There are three types of Savings Plans:
1. Compute Savings Plans - Most flexible option - Apply to EC2, Lambda, and Fargate usage - Discounts up to 66% - Apply across any region, instance family, size, OS, or tenancy
2. EC2 Instance Savings Plans - Apply only to EC2 instances - Discounts up to 72% - Commitment to a specific instance family in a chosen region - Flexible across size, OS, and tenancy within that family
3. SageMaker Savings Plans - Apply to Amazon SageMaker usage - Discounts up to 64% - Flexible across instance family, size, region, and component
How Savings Plans Work
1. Commitment Model: You commit to a specific hourly spend (e.g., $10/hour) for 1 or 3 years
2. Payment Options: - All Upfront: Highest discount - Partial Upfront: Medium discount - No Upfront: Lowest discount but most cash flow flexibility
3. Application of Discounts: Savings Plans rates are applied to your usage in order of highest to lowest discount. Any usage beyond your commitment is charged at On-Demand rates.

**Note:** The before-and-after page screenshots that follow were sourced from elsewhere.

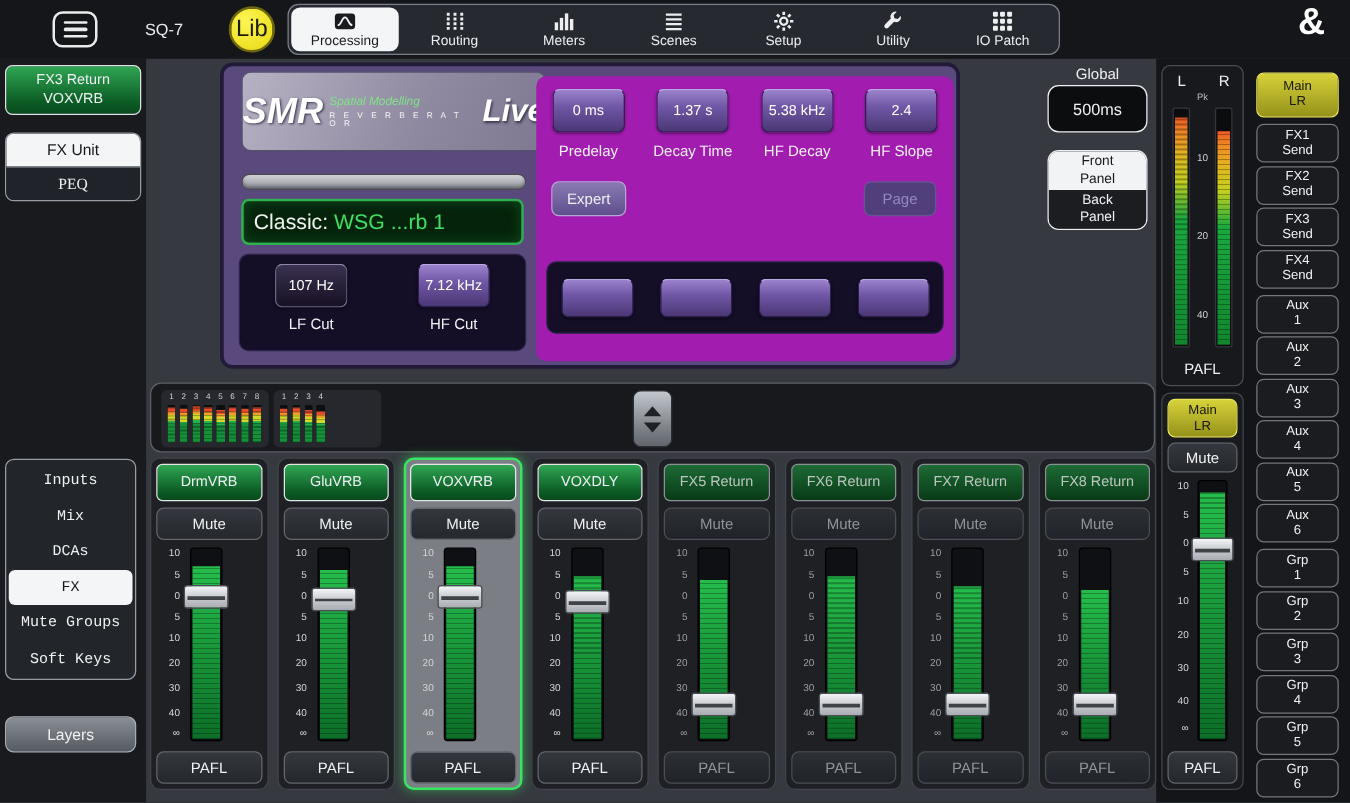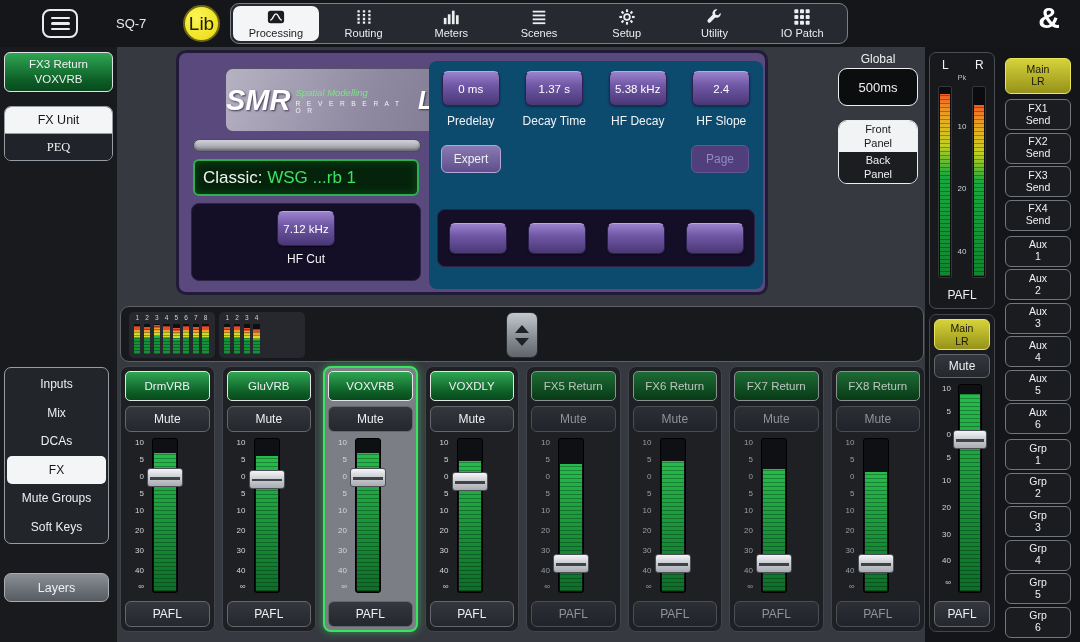"SMR" .smr-logo { margin-left: 32px -> none; top: 15px -> 4px }
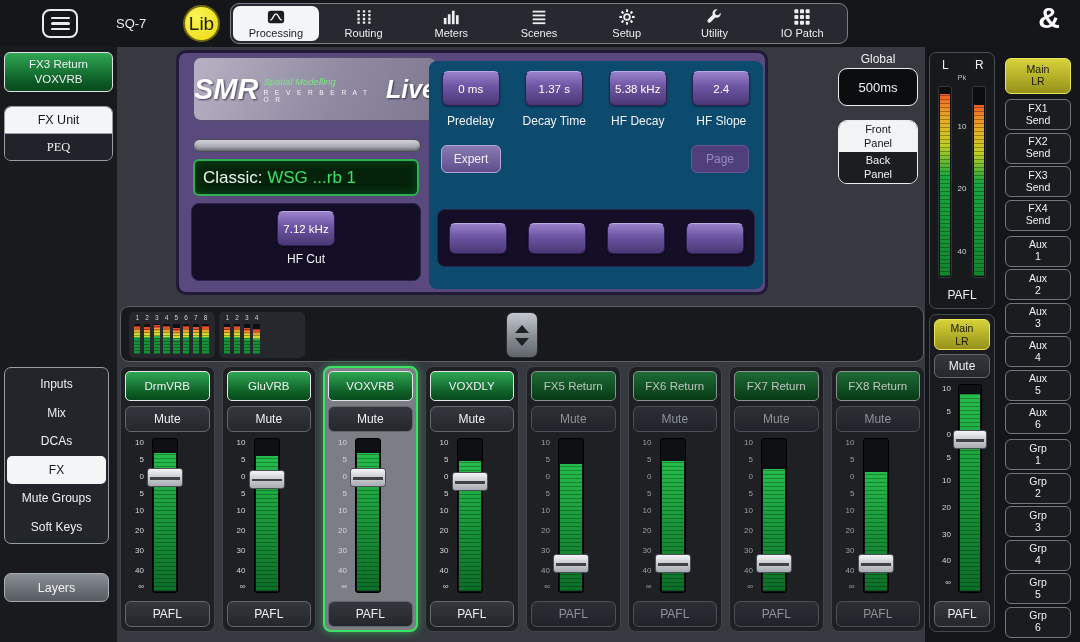"0 ms" .fx-right { background: #0c4a6e -> #a21caf }
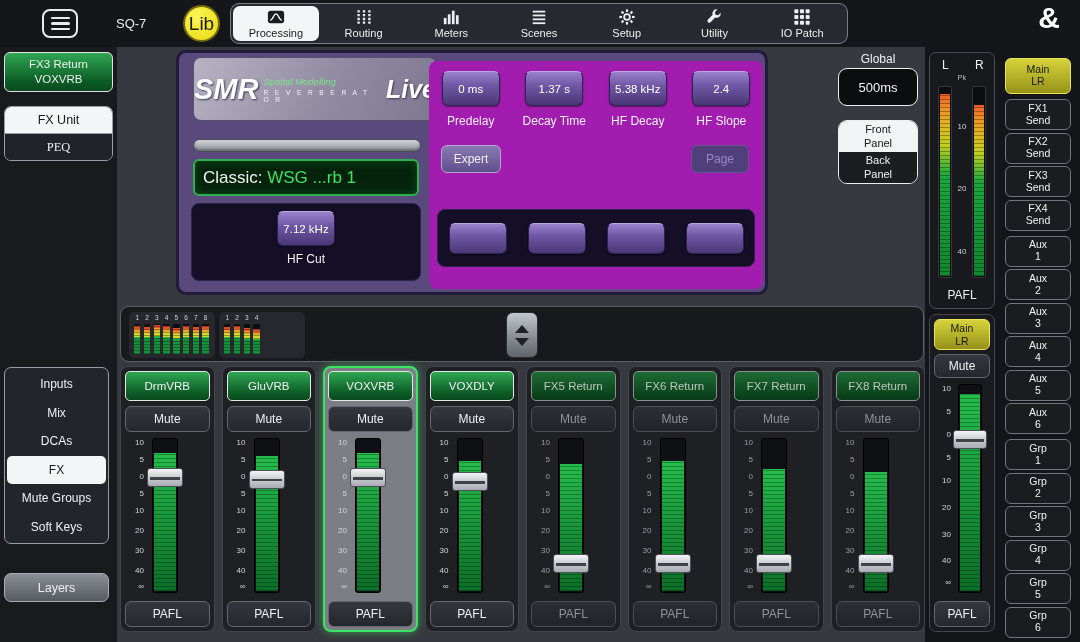"107 Hz" div.cut-cell { html: none -> <div> <div>107 Hz</div> <div>LF Cut</div> </div> }
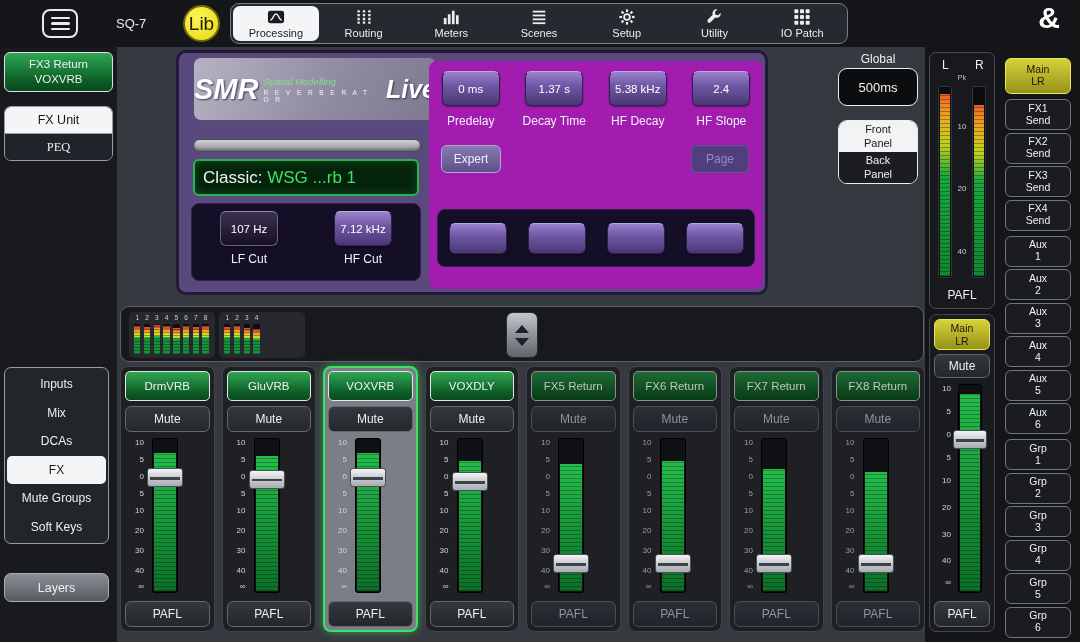"Inputs" .left-nav { font-family: none -> Liberation Mono, monospace }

4. Coverage: AWS Cost Explorer shows recommendations and tracks utilization of your Savings Plans
Savings Plans vs Reserved Instances
- Savings Plans offer more flexibility than Reserved Instances - Reserved Instances are tied to specific instance types and regions - Savings Plans commit to a dollar amount rather than specific instances - Both offer similar discount levels for comparable commitments
Key AWS Services for Managing Savings Plans
- AWS Cost Explorer: View recommendations, purchase plans, and monitor utilization - AWS Budgets: Set alerts for Savings Plans utilization and coverage - AWS Cost and Usage Reports: Detailed analysis of Savings Plans benefits
Exam Tips: Answering Questions on Savings Plans
Tip 1: When a question mentions needing flexibility across regions, instance families, or compute services (EC2, Lambda, Fargate), Compute Savings Plans is typically the correct answer.
Tip 2: If the scenario describes workloads that will stay in a specific region with a consistent instance family, EC2 Instance Savings Plans offer the deepest discounts.
Tip 3: Questions about maximizing discounts while maintaining operational flexibility often point to Savings Plans over Reserved Instances.
Tip 4: Remember the commitment is in dollars per hour, not instance hours. This is a key differentiator from Reserved Instances.
Tip 5: For questions about monitoring and recommendations, AWS Cost Explorer is the primary tool for Savings Plans management.
Tip 6: 3-year terms always provide higher discounts than 1-year terms. All Upfront payments provide the highest discounts within each term length.
Tip 7: If a question asks about cost optimization for serverless workloads (Lambda) or containers (Fargate), only Compute Savings Plans apply - EC2 Instance Savings Plans do not cover these services.
Tip 8: Savings Plans are applied automatically to eligible usage. There is no manual association required after purchase.